Worldwide – Global container shippers may find it difficult to raise freight rates this month because of oversupply problems caused by slow seasonal demand this quarter, several brokerage houses have stated. Nevertheless, this year’s sixth consecutive price increase has already been announced by major players.

Taiwan’s Evergreen Marine says it will hike rates for routes from the Far East and Indian subcontinent to Europe and the Mediterranean region by US$ 450 per 20-foot equivalent unit (TEU) and by US$ 900 per 40-foot equivalent unit (FEU). Meanwhile, Wan Hai has confirmed a price increase proposal on all dry cargoes originating from Asia of US$ 300 per TEU and US$ 600 per FEU for routes to the Middle East and Pakistan. Rates on routes to India and Sri Lanka have been increased by US$ 200 per TEU and US$ 400 per FEU.

‘With expected oversupply in the shipping sector near term, it will be challenging to fully pass on the higher fuel costs unless the industry cuts more capacity,’ JPMorgan analyst Corrine Png has reported. Major container shippers in Taiwan may see profitability in the October-to-December period decline from three months ago – the traditional high season for the industry, according to Capital Securities Corp.

SinoPac Securities Investment Service is more optimistic.
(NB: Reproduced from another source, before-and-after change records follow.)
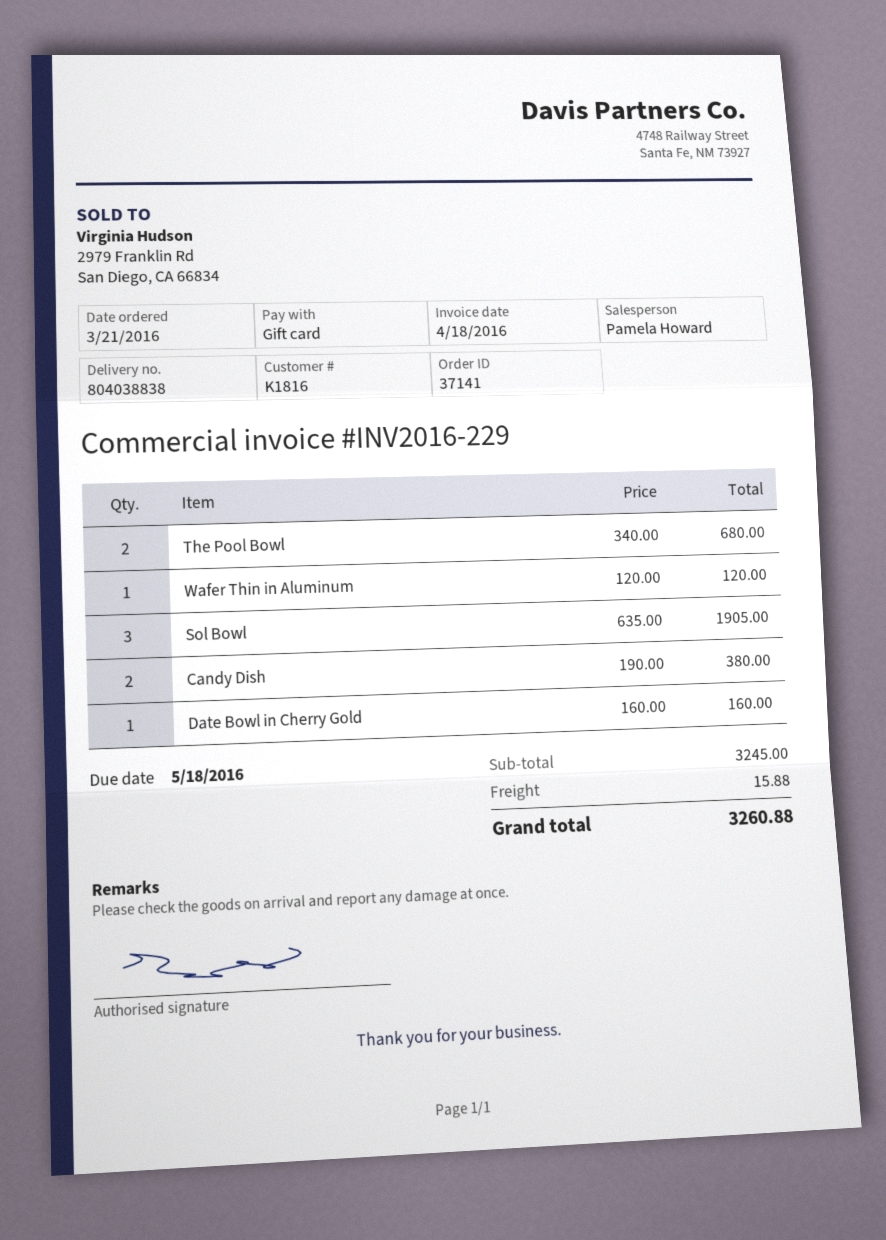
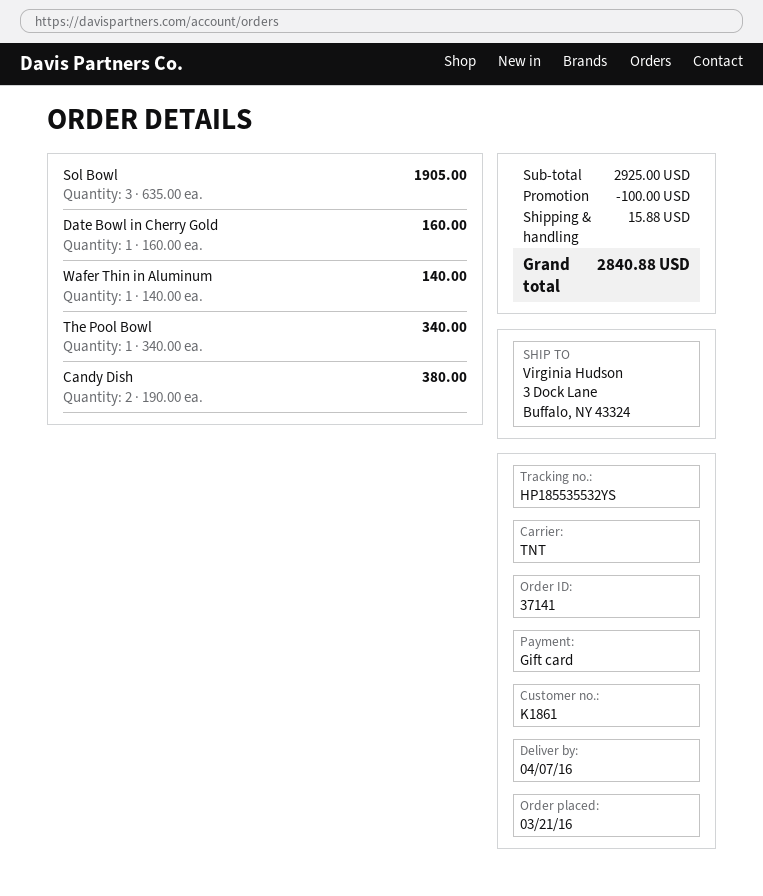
customer number: K1816 -> K1861
The Pool Bowl: 2 x 340.00 = 680.00 -> 1 x 340.00 = 340.00
Wafer Thin in Aluminum: 1 x 120.00 = 120.00 -> 1 x 140.00 = 140.00
subtotal: 3245.00 -> 2925.00
discount: none -> 100.00
total: 3260.88 -> 2840.88

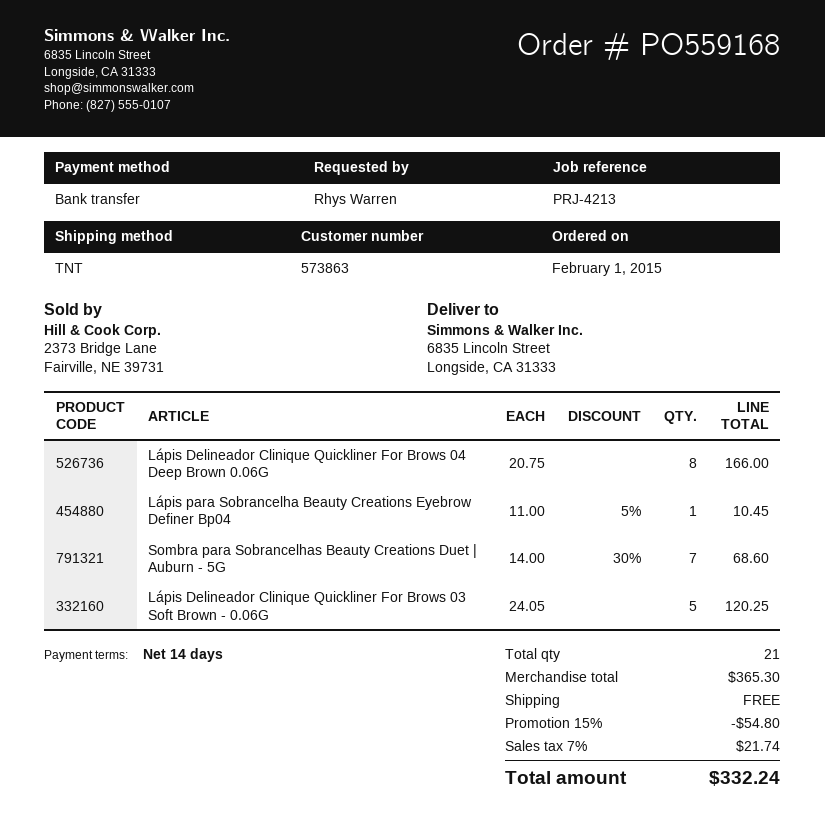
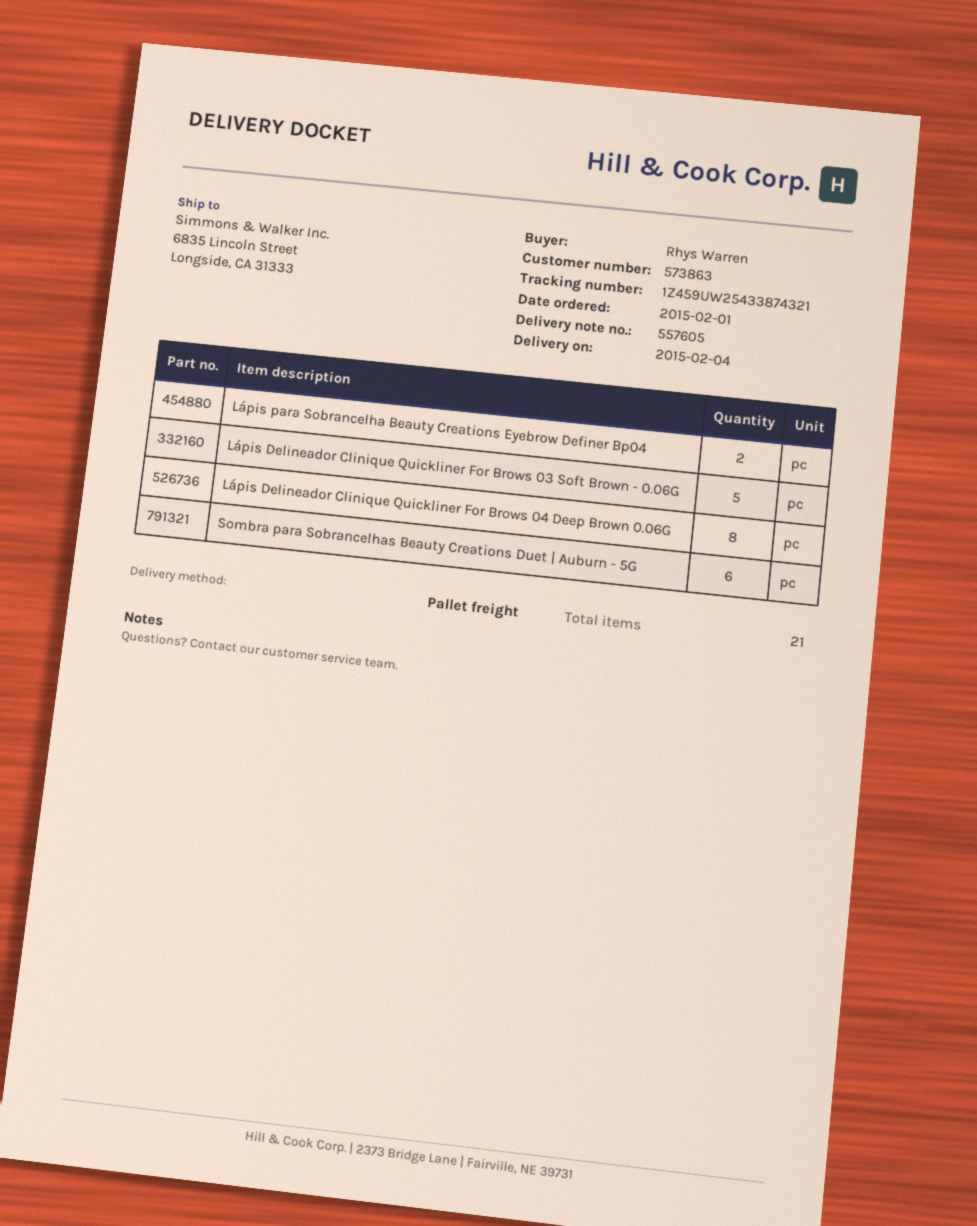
shipping method: TNT -> pallet freight
Lápis para Sobrancelha Beauty Creations Eyebrow Definer Bp04: 1 -> 2
Sombra para Sobrancelhas Beauty Creations Duet | Auburn - 5G: 7 -> 6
Despite a low level of idling vessels, it says major global container shippers have been indirectly controlling capacity by reducing speeds and not operating extra services during the peak period. The economic recovery in the USA and Europe may also boost the rate restoration programme.

Moreover, Evergreen Marine, Wan Hai and Yang Ming Marine Transport Corp. are likely to ‘return to the black’ in the third quarter, argues SinoPac Securities.